N'hésitez pas à rentrer au bercail entre chaque mission pour vous oxygéner un brin ; votre tour est un parc d'activités à elle seule, bien que dispensable à votre progression. Rebâtissez-là en achetant les ornements qui lui rendront sa grandeur d'antan, et faites confiance à votre maîtresse pour décorer les lieux avec goût. Vous y trouverez notamment une arène pour vous entraîner, ainsi qu'une forge qui vous permettra, moyennant finances, de créer de nouvelles armes et armures pour votre Overlord. Cette dernière option, non négligeable, verra votre efficacité augmenter en combat. Si tant est que vous n'ayez pas bêtement gaspillé vos larbins de réserve, profitez-en pour les sacrifier ici par centaines afin d'ensorceler chaque pièce forgée et améliorer ainsi votre puissance d'attaque, votre endurance ou encore votre capacité à contrôler davantage de gobelins...

"Chef de l'armée pyromane !"

Séduisant dans le fond, Overlord fait également mouche dans la forme. Patte graphique pleine d'humour (à l'unisson avec les dialogues !), décors soignés, effet de bloom presque excessif mais qui renforce sans fausse note la vision enchanteresse des paysages typés heroïc fantasy... Même l'animation se révèle admirable, en tout cas celle des larbins, friands de cabrioles en tous genres (et capables de soulager leur vessie n'importe où...).
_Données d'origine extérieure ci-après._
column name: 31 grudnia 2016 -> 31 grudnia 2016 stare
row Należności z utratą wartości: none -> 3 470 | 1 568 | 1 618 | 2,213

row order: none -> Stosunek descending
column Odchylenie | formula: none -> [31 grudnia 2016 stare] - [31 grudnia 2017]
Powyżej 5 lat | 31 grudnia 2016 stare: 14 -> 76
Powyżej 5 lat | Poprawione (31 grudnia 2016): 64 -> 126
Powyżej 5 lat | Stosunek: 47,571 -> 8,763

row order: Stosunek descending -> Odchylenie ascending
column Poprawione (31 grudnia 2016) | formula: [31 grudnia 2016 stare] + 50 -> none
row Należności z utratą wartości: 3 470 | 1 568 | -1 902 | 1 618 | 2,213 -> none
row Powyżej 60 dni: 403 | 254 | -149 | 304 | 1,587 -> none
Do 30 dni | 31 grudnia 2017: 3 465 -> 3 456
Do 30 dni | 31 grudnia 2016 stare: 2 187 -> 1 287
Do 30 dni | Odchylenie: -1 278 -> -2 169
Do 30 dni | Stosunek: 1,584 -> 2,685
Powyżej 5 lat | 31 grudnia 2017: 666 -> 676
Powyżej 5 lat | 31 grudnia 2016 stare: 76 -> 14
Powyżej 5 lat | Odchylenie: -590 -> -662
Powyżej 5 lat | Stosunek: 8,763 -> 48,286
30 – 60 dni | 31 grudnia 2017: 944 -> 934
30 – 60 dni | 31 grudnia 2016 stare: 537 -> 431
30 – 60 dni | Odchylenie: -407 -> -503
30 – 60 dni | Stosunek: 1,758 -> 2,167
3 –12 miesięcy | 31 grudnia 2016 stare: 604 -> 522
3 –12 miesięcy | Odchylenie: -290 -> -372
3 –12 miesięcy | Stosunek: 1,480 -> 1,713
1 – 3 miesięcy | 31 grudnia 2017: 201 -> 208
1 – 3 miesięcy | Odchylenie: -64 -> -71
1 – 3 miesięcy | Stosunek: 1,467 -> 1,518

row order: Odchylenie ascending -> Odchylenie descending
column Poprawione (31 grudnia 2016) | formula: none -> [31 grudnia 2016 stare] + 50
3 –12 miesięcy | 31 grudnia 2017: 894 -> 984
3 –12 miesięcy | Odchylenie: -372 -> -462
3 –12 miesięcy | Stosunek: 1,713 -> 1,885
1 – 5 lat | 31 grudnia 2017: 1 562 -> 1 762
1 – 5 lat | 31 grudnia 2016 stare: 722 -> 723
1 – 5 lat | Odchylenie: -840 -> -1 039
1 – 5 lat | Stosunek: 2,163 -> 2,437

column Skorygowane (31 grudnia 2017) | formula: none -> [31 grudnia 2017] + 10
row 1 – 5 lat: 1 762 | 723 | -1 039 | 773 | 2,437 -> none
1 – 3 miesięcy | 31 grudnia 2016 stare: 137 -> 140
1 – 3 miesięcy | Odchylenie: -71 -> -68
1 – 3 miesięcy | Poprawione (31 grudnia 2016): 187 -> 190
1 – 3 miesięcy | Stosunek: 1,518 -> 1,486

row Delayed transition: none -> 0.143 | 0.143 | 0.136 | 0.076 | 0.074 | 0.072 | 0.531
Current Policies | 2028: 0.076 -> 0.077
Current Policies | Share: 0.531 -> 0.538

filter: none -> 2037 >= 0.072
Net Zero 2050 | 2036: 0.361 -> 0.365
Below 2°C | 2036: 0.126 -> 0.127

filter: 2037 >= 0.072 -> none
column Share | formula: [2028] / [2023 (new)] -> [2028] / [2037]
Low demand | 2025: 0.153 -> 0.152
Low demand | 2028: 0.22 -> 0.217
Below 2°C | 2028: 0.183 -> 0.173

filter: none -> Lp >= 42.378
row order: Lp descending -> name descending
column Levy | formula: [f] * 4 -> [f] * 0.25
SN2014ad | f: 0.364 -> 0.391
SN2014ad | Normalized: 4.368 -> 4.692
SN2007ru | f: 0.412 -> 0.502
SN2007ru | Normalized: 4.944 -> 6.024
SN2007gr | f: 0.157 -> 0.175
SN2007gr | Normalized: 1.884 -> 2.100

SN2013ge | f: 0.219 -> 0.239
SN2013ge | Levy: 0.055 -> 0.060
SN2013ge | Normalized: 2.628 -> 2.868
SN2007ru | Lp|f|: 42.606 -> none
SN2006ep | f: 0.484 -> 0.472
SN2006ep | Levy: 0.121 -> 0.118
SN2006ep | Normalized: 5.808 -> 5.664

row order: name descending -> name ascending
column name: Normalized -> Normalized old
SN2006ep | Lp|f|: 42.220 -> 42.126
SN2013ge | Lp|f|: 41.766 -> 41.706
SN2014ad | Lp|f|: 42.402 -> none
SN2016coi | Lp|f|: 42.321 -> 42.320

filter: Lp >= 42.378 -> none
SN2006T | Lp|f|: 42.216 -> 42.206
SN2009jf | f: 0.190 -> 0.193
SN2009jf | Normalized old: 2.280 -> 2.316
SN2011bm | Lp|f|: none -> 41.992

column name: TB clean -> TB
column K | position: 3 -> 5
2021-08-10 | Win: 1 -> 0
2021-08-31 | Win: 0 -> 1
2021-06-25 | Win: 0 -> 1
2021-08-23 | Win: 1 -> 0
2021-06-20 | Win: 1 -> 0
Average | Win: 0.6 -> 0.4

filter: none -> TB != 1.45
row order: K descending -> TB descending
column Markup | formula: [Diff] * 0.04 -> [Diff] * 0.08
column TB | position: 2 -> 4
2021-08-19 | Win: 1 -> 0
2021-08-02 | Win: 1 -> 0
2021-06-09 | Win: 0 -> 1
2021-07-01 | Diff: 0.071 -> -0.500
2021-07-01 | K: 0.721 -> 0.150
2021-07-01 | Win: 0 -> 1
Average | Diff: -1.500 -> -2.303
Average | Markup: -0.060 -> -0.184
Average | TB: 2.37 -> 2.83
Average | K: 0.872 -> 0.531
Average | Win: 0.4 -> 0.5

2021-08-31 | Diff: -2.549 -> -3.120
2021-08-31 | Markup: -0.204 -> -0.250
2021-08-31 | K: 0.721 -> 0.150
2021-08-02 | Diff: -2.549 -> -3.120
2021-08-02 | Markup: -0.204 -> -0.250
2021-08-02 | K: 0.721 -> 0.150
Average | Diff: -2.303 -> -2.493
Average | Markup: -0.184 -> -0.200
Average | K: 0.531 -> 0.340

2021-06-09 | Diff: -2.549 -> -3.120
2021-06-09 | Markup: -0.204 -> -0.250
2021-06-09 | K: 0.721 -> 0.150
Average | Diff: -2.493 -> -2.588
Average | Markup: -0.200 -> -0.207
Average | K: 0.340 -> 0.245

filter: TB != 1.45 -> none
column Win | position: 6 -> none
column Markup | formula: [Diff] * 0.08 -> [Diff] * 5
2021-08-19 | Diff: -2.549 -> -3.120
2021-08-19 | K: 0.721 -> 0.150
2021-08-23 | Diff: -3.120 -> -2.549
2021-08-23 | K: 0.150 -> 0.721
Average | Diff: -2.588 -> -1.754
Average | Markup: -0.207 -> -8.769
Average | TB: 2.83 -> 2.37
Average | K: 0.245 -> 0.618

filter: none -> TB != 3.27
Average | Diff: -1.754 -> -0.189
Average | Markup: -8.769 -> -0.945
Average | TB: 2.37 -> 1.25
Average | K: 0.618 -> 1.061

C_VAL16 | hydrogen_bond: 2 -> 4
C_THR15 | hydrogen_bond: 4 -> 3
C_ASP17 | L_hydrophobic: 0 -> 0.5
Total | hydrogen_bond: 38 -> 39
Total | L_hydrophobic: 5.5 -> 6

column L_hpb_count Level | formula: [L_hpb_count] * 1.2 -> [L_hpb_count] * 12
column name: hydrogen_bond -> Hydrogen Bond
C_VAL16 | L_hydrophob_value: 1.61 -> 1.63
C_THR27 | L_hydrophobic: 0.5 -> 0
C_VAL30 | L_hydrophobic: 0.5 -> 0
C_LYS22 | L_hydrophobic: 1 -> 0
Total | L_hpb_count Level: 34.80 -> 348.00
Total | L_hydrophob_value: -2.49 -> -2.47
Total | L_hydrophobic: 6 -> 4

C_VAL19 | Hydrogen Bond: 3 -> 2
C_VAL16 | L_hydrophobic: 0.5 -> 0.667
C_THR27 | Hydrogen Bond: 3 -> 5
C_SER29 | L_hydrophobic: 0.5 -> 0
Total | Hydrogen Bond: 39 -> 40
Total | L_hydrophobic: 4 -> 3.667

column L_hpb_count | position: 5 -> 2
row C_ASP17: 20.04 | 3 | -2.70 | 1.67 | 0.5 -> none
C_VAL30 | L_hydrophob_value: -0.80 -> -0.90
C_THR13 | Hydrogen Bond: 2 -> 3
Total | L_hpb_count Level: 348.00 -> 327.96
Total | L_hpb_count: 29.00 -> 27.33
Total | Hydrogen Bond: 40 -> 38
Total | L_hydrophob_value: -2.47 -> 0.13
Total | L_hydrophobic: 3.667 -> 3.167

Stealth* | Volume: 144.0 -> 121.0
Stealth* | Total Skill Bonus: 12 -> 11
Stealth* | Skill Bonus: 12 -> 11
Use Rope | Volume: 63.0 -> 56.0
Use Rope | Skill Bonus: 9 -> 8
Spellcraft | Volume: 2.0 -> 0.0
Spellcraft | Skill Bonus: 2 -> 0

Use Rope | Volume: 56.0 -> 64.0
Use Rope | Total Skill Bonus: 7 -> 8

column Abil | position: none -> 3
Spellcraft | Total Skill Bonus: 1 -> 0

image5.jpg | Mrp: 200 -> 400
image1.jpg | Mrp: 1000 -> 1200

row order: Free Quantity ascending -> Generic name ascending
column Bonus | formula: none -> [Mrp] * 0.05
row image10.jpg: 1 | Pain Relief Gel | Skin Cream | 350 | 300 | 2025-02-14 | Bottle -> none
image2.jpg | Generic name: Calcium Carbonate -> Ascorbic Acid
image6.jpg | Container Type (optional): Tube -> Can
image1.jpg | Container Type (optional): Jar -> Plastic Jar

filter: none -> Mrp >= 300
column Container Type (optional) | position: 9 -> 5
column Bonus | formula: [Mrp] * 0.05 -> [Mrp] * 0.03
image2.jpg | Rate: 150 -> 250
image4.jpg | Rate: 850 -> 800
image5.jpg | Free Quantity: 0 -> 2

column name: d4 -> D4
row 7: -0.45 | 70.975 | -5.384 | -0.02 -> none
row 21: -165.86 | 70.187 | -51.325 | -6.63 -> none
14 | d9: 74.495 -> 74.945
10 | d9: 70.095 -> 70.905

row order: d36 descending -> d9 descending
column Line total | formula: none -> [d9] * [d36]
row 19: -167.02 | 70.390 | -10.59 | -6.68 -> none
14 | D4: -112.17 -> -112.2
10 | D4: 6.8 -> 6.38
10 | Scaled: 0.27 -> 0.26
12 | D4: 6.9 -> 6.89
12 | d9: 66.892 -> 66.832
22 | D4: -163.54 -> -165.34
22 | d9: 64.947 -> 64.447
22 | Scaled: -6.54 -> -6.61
Détails notables : la bande son se montre aussi agréable que variée, les bruitages d'excellente facture et le doublage, si peu souvent convaincant dans les jeux en français, réussit l'exploit de nous décrocher des sourires. Une réussite d'ensemble incontestable même si, ne vous leurrez pas, Overlord réclame une configuration relativement puissante sur PC pour donner le meilleur de lui-même.

En ce qui concerne la durée de vie, attendez-vous à dépasser la trentaine d'heures de jeu si tant est que vous fassiez le nécessaire pour que l'on vous confie toutes les quêtes existantes. Certains pourraient s'en inquiéter et pressentir la lassitude : ils la ressentiront si les allers / retours obligés les agacent. Mais si vous accrochez, croyez-moi, ce titre sera limite trop court à votre goût. Dommage, toutefois, que ce jeu pèche par son manque de clarté généralisé, et l'absence de menus explicatifs. Son incroyable diversité méritait que l'on accompagne davantage le joueur dans sa découverte. Mais que ce traitement ne vous rebute pas : l'ambiance d'Overlord, son système de jeu ainsi que sa richesse impressionnante sont les garants d'une expérience de jeu grisante, et rafraîchissante dans son originalité.